Le Rhône (69) structure l’économie de l’axe rhodanien : logistique de l’est lyonnais, industrie de la Vallée de la chimie, zones d’activité de Villefranche-sur-Saône et de l’ouest. Ces bâtiments à toiture plate, majoritairement en bac acier, absorbent un rayonnement solaire amplifié par l’îlot de chaleur urbain lyonnais, l’un des plus intenses de France. Surfaces à plus de 70 °C en été, climatisation sous tension, process industriels fragilisés : la peinture cool roof CovaTherm renvoie 90 % du rayonnement incident, avec un retour sur investissement dès le premier été.
Dans le Rhône, Covalba ne traite pas les sites comme un bloc uniforme : les toitures logistique / industriel sont priorisées selon leur surface, leur exposition et leur dépendance à la climatisation, avec 36 jours au-dessus de 30 °C aujourd’hui et 43 projetés à vingt ans.
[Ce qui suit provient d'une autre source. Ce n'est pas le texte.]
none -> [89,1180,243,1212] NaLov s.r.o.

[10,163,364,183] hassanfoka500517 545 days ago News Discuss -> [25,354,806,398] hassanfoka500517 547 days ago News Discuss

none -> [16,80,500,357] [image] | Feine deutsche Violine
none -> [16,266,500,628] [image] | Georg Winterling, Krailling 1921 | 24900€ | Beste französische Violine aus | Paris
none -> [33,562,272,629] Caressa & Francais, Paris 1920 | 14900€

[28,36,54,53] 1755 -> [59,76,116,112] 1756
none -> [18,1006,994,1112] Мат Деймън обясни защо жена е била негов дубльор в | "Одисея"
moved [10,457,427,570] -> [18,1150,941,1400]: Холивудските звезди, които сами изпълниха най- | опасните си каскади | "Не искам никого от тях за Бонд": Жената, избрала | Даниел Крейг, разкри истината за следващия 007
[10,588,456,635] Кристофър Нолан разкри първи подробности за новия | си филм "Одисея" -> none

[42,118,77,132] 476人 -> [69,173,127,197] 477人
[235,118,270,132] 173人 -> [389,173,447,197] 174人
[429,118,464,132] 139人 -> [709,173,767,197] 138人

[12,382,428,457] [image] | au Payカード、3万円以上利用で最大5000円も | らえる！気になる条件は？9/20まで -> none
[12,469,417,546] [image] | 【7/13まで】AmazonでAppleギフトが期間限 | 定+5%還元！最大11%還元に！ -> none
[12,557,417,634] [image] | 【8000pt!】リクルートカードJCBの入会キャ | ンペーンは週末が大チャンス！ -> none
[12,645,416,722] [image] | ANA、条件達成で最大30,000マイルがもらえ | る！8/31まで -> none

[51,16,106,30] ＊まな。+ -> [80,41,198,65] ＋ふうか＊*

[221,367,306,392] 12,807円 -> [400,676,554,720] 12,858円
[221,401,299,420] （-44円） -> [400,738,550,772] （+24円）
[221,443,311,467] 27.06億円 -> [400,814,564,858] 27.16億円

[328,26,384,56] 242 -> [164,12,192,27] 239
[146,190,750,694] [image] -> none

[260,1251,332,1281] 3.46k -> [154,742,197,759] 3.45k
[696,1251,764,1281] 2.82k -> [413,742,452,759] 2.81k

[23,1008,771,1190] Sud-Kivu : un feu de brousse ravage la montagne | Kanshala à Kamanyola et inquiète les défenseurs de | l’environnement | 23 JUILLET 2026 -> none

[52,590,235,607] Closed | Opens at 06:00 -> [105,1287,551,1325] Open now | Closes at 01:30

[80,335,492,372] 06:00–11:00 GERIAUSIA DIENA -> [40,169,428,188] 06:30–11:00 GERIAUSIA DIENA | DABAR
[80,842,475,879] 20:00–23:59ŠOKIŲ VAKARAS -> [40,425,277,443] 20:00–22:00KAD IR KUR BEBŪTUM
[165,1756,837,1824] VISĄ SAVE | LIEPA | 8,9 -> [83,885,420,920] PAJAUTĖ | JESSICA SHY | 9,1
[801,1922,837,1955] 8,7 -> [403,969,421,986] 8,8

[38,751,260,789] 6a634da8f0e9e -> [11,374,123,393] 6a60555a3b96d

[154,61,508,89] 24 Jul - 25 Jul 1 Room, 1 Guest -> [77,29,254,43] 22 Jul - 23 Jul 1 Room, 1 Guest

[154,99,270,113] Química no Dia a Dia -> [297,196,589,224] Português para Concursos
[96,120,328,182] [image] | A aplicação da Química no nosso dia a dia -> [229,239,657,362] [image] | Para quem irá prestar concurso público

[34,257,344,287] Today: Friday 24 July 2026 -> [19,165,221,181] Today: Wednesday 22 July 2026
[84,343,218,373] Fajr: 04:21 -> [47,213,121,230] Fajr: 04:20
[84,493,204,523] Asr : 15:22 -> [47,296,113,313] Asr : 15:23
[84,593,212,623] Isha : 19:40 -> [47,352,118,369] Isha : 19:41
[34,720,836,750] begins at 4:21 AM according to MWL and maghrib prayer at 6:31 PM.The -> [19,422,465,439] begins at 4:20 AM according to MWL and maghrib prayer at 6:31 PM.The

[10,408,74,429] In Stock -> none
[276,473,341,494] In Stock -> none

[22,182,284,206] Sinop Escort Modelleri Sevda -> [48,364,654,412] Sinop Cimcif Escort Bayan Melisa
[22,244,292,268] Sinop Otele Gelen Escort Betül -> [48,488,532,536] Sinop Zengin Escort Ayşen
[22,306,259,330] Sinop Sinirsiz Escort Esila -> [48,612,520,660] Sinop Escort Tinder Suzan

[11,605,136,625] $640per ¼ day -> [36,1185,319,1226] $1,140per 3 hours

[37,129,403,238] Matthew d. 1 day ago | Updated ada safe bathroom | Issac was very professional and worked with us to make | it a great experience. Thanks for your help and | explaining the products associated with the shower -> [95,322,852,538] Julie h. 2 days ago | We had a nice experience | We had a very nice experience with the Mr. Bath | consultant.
La bonne entrée consiste à hiérarchiser les bâtiments avant de lancer les lots de travaux, notamment en comparant les secteurs Auvergne-Rhône-Alpes, Lyon, Couloir de la chimie et Andrézieux.
Pour affiner le plan d’intervention, le dossier départemental renvoie aussi vers Saint-Étienne, Annonay, Bourg-en-Bresse, Aix-les-Bains, Chambéry, Yssingeaux, Oyonnax, Valence, Grenoble, Crolles, Annecy, Le Puy-en-Velay et Privas. Ce maillage aide à comparer les villes, plateformes et zones d’activité où les toitures exposées doivent être traitées en priorité.